O presidente do Santa afirmou que o Profut foi um marco importante para o cumprimento da responsabilidade fiscal, da governança financeira e controle das contas dos clubes brasileiros, contribuindo para maior transparência na administração do futebol nacional. Mas ele também vê deformidades na lei.

"Nessa nossa República, muitas vezes as leis são casuísticas. Como é que você cria uma legislação em 2015 que obriga a apresentação de uma certidão negativa do passado todo resolvido, a partir de uma legislação que surgiu após a dívida? Então os efeitos da lei estão retroagindo. Se fosse a partir da data, os débitos estariam pagos, mas traz de outras gestões, como pode resolver da noite para o dia?. Aí o fair play financeiro, que é uma solução, se torna um problema ", opinou Moraes. 

O presidente coral diz que cerca de 70% dos clubes brasileiros não têm condições de arcar com as dívidas acumuladas quando casadas com os compromissos atuais, embora apenas o Santa tenha sido denunciado e condenado por atrasado salarial - grave realidade do futebol brasileiro.

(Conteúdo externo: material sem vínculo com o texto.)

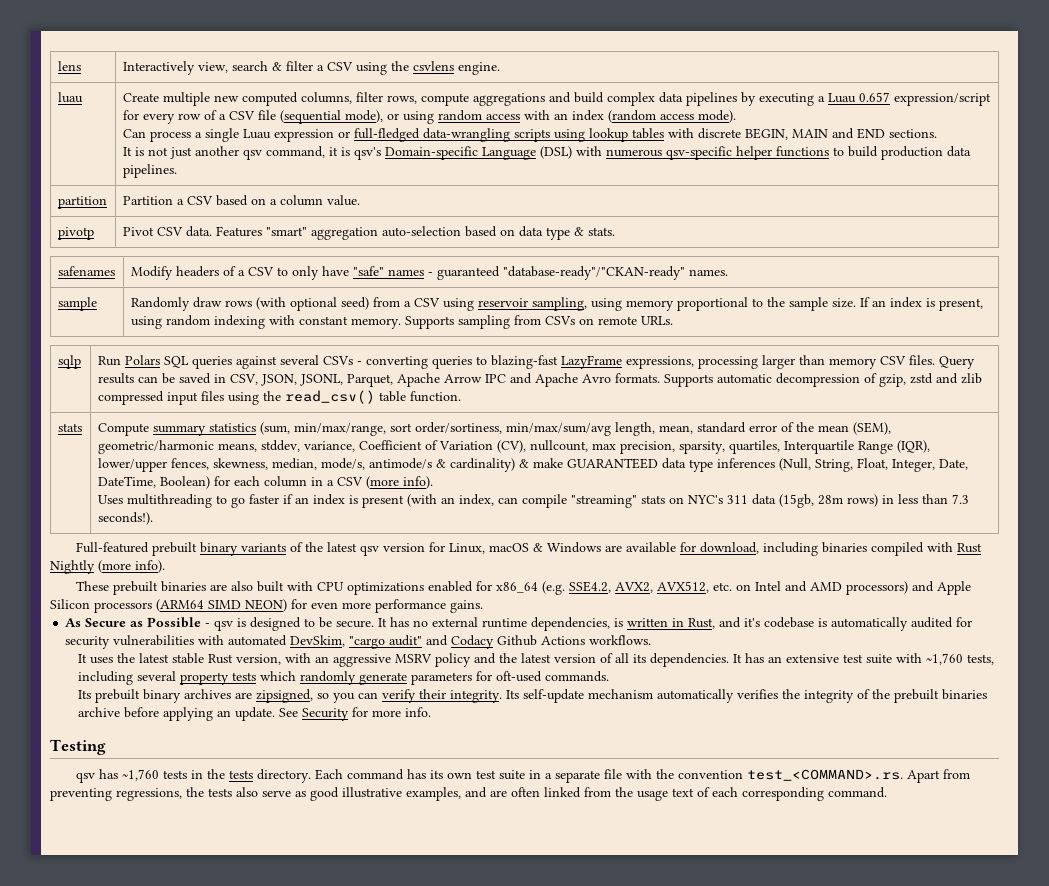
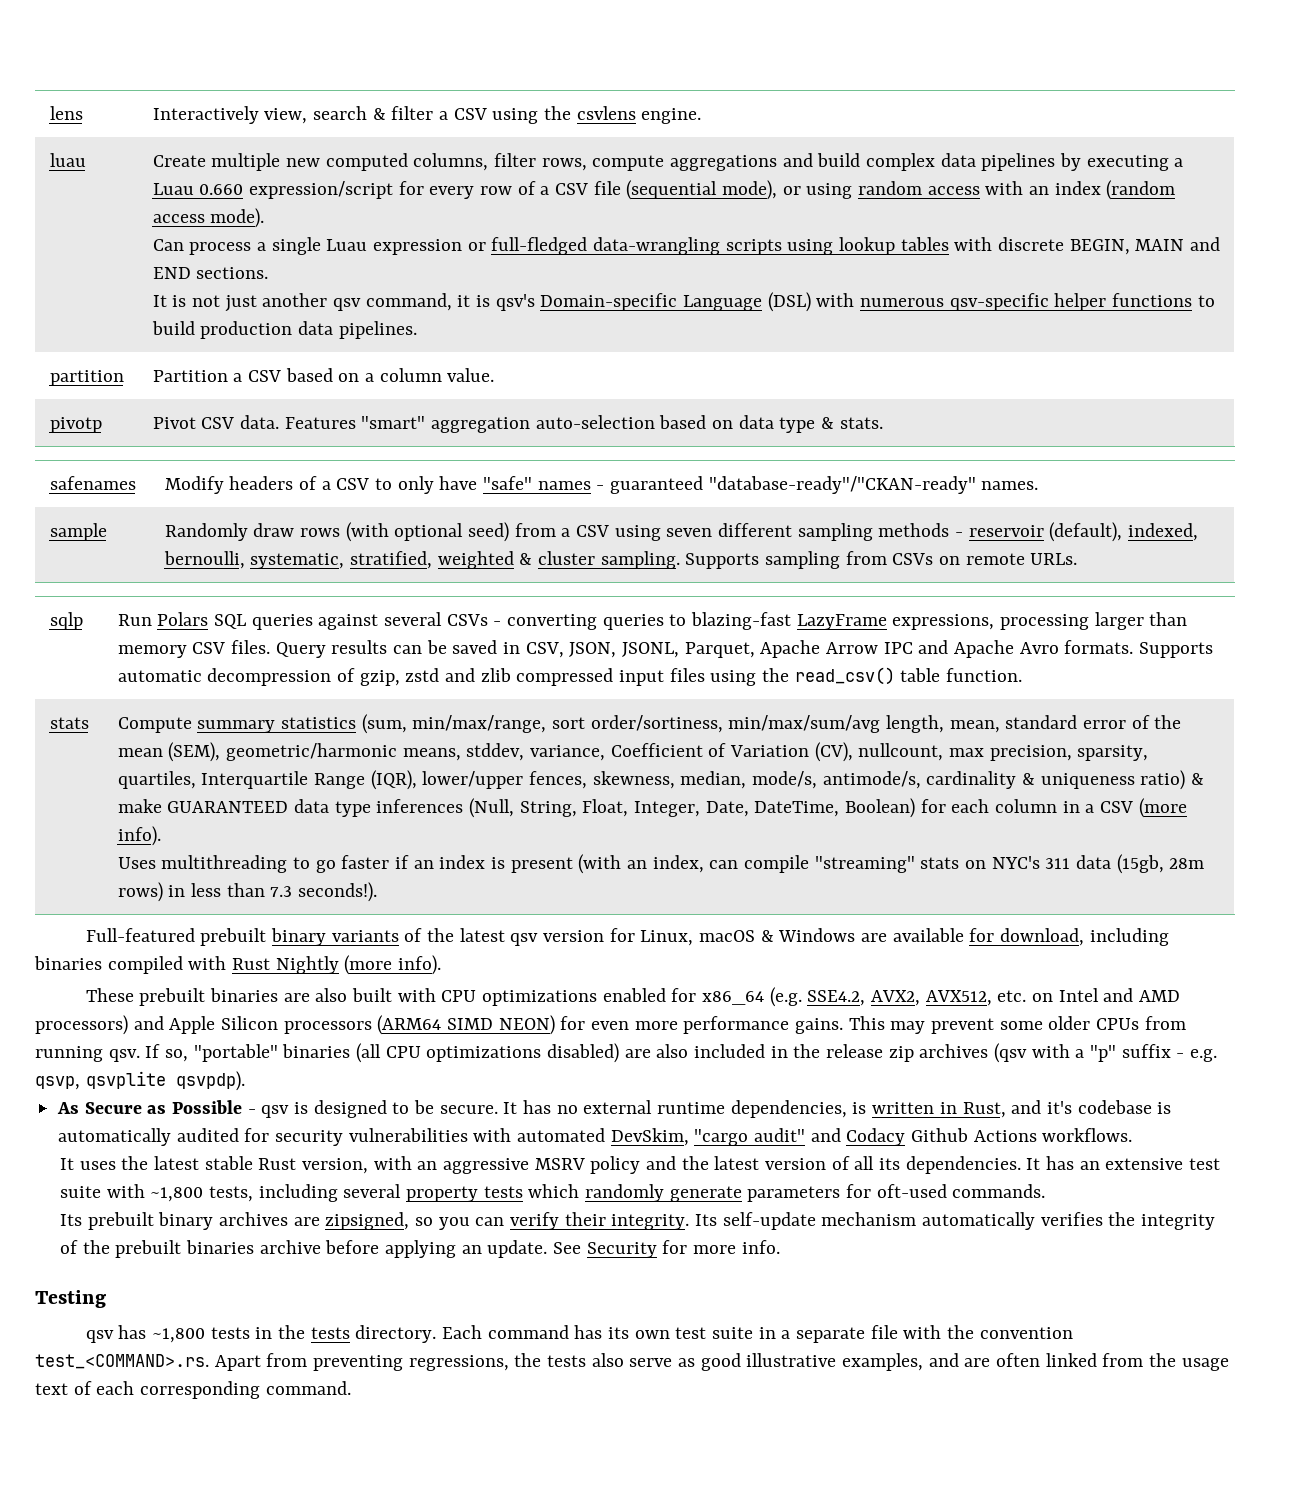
- Create multiple new computed columns, filter rows, compute aggregations and build complex data pipelines by executing a Luau 0.657 expression/script for every row of a CSV file (sequential mode), or using random access with an index (random access mode).
+ Create multiple new computed columns, filter rows, compute aggregations and build complex data pipelines by executing a Luau 0.660 expression/script for every row of a CSV file (sequential mode), or using random access with an index (random access mode).
- sample | Randomly draw rows (with optional seed) from a CSV using reservoir sampling, using memory proportional to the sample size. If an index is present, using random indexing with constant memory. Supports sampling from CSVs on remote URLs.
+ sample | Randomly draw rows (with optional seed) from a CSV using seven different sampling methods - reservoir (default), indexed, bernoulli, systematic, stratified, weighted & cluster sampling. Supports sampling from CSVs on remote URLs.
- Compute summary statistics (sum, min/max/range, sort order/sortiness, min/max/sum/avg length, mean, standard error of the mean (SEM), geometric/harmonic means, stddev, variance, Coefficient of Variation (CV), nullcount, max precision, sparsity, quartiles, Interquartile Range (IQR), lower/upper fences, skewness, median, mode/s, antimode/s & cardinality) & make GUARANTEED data type inferences (Null, String, Float, Integer, Date, DateTime, Boolean) for each column in a CSV (more info).
+ Compute summary statistics (sum, min/max/range, sort order/sortiness, min/max/sum/avg length, mean, standard error of the mean (SEM), geometric/harmonic means, stddev, variance, Coefficient of Variation (CV), nullcount, max precision, sparsity, quartiles, Interquartile Range (IQR), lower/upper fences, skewness, median, mode/s, antimode/s, cardinality & uniqueness ratio) & make GUARANTEED data type inferences (Null, String, Float, Integer, Date, DateTime, Boolean) for each column in a CSV (more info).
+ This may prevent some older CPUs from running qsv. If so, "portable" binaries (all CPU optimizations disabled) are also included in the release zip archives (qsv with a "p" suffix - e.g. qsvp, qsvplite qsvpdp).
- It has an extensive test suite with ~1,760 tests, including several property tests which randomly generate parameters for oft-used commands.
+ It has an extensive test suite with ~1,800 tests, including several property tests which randomly generate parameters for oft-used commands.
- qsv has ~1,760 tests in the tests directory.
+ qsv has ~1,800 tests in the tests directory.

R$ 6 milhões para jogar a Série B

Alírio Moraes criticou também, por fim, o atual modelo de distribuição das cotas de TV do futebol brasileiro. Para ele, o formato de hoje apenas aumenta o abismo financeiro entre os clubes.

"Há uma discriminação absurda nas cotas. É inacreditável que o clube como o Santa Cruz tenha R$ 6 milhões pra receber na Série B. Quando abate, ficam R$ 3 milhões no ano. Como posso investir no estádio, pagar folha salarial, comissão técnica, jogadores, funcionários, quitar as dívidas do passado... Como posso fazer um planejamento financeiro eficiente?", indaga o presidente do Santa, cuja receita mensal gira em torno de R$ 1 milhão, mas com despesas em torno de R$ 1,5 mi.